Gaining the explicit consent of data subjects will be extremely challenging in the context of online behaviour advertising, where personal data can be used to produce effects on a number of third-party websites. The result is a significantly circumscribed concept of profiling which may require companies to re-evaluate their existing operations. In this context, anonymisation and pseudonymisation are likely to become relevant. Even where explicit consent can legitimately be relied upon as a ground for profiling or there is a contract in place, the GDPR requires data controllers to implement ‘suitable measures to safeguard the data subject’s rights and freedoms’. Elsewhere in the GDPR pseudonymisation is explicitly referred to as a method of providing ‘appropriate safeguards’. Anonymisation would remove data from the GDPR’s ambit altogether. Where anonymised data can be used for online behavioural advertising, organisations have a wider scope of operation.

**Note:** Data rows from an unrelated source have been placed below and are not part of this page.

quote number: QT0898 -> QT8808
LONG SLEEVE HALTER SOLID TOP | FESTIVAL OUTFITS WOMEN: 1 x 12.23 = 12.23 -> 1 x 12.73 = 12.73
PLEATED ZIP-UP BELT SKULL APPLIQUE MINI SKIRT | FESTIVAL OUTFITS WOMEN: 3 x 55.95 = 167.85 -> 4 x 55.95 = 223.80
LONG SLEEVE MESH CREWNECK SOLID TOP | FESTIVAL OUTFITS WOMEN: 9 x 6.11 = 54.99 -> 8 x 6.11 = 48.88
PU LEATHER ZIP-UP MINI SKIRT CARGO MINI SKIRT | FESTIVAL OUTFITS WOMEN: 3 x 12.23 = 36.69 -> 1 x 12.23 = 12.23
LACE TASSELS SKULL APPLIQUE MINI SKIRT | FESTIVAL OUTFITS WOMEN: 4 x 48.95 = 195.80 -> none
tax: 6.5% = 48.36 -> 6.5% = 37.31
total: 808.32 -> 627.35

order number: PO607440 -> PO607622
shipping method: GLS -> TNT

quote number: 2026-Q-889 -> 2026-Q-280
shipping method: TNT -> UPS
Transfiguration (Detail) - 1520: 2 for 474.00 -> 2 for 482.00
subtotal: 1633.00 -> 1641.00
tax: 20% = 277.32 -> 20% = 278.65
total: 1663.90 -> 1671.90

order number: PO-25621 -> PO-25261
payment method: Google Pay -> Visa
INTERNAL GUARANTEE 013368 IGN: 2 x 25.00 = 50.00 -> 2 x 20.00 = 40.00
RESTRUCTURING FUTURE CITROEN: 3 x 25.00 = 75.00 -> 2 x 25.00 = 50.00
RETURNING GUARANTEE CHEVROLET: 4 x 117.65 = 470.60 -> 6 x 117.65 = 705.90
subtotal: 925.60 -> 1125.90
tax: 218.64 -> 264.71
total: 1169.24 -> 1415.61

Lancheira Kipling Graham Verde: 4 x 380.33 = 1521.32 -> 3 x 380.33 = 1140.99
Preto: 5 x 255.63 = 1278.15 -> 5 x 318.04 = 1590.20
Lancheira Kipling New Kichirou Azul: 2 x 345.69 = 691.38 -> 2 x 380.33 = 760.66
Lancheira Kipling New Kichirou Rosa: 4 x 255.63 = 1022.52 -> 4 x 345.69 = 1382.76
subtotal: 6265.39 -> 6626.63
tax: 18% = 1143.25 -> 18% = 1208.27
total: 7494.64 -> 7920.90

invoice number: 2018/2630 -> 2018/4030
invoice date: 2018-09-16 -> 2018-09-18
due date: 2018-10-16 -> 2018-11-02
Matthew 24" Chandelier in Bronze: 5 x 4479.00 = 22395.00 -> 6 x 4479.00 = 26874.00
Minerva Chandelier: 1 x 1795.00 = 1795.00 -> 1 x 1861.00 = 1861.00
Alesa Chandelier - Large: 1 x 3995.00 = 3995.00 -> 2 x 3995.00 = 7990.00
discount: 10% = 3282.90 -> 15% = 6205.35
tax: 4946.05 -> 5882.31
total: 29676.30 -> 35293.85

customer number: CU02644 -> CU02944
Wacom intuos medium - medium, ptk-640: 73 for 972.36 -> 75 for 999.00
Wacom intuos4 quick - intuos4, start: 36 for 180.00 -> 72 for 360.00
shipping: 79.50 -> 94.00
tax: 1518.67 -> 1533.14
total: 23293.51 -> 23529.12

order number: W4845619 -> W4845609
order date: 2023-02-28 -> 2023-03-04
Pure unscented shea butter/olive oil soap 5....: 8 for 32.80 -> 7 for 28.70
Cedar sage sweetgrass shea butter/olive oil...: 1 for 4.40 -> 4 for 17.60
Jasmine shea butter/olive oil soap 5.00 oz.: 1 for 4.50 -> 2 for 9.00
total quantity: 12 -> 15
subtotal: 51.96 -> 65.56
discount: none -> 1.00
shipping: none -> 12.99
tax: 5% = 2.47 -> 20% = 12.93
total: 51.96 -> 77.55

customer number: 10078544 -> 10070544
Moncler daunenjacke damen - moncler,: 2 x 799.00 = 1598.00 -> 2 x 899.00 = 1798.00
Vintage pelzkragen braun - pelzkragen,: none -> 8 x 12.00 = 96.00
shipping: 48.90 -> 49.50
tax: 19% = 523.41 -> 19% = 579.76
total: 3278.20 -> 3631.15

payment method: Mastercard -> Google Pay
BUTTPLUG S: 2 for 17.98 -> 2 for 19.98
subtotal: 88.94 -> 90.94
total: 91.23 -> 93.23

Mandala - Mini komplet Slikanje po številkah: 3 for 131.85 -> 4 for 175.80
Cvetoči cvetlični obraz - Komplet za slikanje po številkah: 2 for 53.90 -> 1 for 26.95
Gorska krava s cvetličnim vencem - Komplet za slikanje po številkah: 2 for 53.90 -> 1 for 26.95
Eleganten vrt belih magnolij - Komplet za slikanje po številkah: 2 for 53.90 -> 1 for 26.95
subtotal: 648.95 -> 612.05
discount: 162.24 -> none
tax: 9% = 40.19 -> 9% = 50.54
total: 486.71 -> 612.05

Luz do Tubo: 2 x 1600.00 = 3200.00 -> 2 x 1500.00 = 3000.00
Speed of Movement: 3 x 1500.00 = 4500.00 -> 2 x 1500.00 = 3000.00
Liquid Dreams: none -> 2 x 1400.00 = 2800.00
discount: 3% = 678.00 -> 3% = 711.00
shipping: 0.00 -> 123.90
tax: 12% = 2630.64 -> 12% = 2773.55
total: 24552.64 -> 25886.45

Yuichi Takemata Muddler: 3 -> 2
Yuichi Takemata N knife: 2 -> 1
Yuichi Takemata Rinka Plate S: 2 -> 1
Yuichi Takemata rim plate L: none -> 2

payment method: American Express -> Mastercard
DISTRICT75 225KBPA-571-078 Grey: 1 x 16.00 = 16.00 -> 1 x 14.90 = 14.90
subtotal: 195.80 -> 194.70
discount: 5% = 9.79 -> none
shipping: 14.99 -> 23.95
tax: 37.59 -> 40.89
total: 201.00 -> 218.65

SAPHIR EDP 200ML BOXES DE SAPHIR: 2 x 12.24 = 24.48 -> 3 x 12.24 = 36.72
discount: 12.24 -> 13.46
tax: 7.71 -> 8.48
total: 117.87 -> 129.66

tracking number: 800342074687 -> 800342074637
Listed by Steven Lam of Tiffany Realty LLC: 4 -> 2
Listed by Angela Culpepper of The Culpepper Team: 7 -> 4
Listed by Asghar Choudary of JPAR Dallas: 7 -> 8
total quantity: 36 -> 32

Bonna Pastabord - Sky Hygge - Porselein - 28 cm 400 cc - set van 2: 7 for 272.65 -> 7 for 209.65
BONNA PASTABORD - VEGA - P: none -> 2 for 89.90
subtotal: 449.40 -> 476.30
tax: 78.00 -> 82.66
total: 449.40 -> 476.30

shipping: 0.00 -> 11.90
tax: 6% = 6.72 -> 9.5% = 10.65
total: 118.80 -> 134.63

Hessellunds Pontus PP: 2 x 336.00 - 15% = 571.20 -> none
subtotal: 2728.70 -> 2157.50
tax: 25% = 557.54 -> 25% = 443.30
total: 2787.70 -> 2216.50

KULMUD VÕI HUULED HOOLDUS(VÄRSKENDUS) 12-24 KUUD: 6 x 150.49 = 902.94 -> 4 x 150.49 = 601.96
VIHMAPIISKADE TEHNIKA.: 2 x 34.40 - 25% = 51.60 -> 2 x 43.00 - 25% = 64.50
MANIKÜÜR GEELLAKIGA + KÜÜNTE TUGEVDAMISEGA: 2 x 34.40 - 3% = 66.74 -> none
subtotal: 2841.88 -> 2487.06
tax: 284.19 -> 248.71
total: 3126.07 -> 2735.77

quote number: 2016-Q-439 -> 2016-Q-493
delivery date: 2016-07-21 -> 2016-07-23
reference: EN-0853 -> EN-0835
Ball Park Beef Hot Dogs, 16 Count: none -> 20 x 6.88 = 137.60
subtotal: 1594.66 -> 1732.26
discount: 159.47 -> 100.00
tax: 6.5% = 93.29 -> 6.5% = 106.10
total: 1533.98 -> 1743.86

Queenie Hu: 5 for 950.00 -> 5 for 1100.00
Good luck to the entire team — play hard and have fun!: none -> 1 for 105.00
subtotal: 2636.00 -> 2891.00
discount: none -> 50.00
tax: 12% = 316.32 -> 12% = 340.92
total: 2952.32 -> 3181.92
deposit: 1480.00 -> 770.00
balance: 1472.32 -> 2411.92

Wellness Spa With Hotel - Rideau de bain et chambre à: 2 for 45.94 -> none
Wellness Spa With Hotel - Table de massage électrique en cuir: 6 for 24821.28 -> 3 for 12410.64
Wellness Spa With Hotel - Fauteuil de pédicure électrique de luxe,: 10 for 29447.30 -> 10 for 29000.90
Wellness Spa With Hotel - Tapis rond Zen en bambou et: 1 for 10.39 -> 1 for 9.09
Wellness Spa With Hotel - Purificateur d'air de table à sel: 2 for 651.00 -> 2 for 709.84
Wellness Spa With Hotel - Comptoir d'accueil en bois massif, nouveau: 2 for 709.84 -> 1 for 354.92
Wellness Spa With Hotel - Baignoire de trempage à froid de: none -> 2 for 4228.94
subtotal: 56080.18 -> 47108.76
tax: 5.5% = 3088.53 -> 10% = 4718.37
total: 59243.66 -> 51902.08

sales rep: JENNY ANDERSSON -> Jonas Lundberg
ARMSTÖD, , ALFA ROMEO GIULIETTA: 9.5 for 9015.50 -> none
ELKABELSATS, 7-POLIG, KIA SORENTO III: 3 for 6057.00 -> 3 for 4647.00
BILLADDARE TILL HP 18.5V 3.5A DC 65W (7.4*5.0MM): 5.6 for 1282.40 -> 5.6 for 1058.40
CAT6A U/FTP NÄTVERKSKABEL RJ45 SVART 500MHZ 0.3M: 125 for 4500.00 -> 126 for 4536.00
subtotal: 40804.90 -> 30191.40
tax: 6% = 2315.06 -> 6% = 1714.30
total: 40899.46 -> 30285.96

Given these restrictions, anonymisation and pseudonymisation are likely to become of interest to organisations that had not before considered their use.

Pseudonymisation

The draft GDPR defines pseudonymisation as ‘the processing of personal data in such a way that the data can no longer be attributed to a specific data subject without the use of additional information, as long as such additional information is kept separately and subject to technical and organisational measures to ensure non-attribution to an identified or identifiable person‘.

Pseudonymised data is still personal data, and its use falls within the Regulation’s ambit. The concept is referred to in particular in relation to:

· the processing of personal data for a purpose other than that for which it was originally collected, to provide appropriate safeguards;

· ‘data protection by design and default’ in the context of considering building pseudonymisation into processing activities;

· the obligation on both controllers and processors to implement ‘appropriate technical and organisational measures’;

· codes of conduct prepared by associations and other bodies as part of certification schemes; and

· implementing safeguards where data is processed for achieving purposes in the public interest, or scientific and historical research purposes or statistical purposes.

The reason for pseudonymising data is very different to that of anonymisation. It does not alter or dilute a controller’s duties under the GDPR – pseudonymised data must be processed in accordance with the same principles as personal data. Consistent with the Article 29 Working Party’s description of the practice as a ‘useful security measure’, it is part of a wider demand by the EU legislature that controllers take a more robust approach to data protection.

The uses of pseudonymisation will develop over the GDPR’s life. As codes of conduct and certification schemes come into existence and develop, pseudonymisation could result in more than just a security measure; it may allow data controllers to increase the scope or manner of processing such data.

When is data not personal data?

Anonymised data is used in a myriad of increasingly inventive ways to provide products and services and to allow organisations to make strategic decisions. Once data is in a truly anonymous form, it no longer poses a risk to data subjects. As a result, the GDPR provides that ‘[t]he principles of data protection should…not apply to anonymous information, that is information which does not relate to an identified or identifiable natural person or to data rendered anonymous in such a way that the data subject is not or no longer identifiable‘.

A problem neatly dealt with? Legal certainty for businesses? No such luck. As has been both explicitly and tacitly recognised in the guidance of European DPAs, anonymisation is a moving target, and the most sophisticated techniques can be reversed or bypassed if the right data sets are available. Even routine processing of anonymised data sets or seeking to enrich the data set could result in inadvertent reidentification.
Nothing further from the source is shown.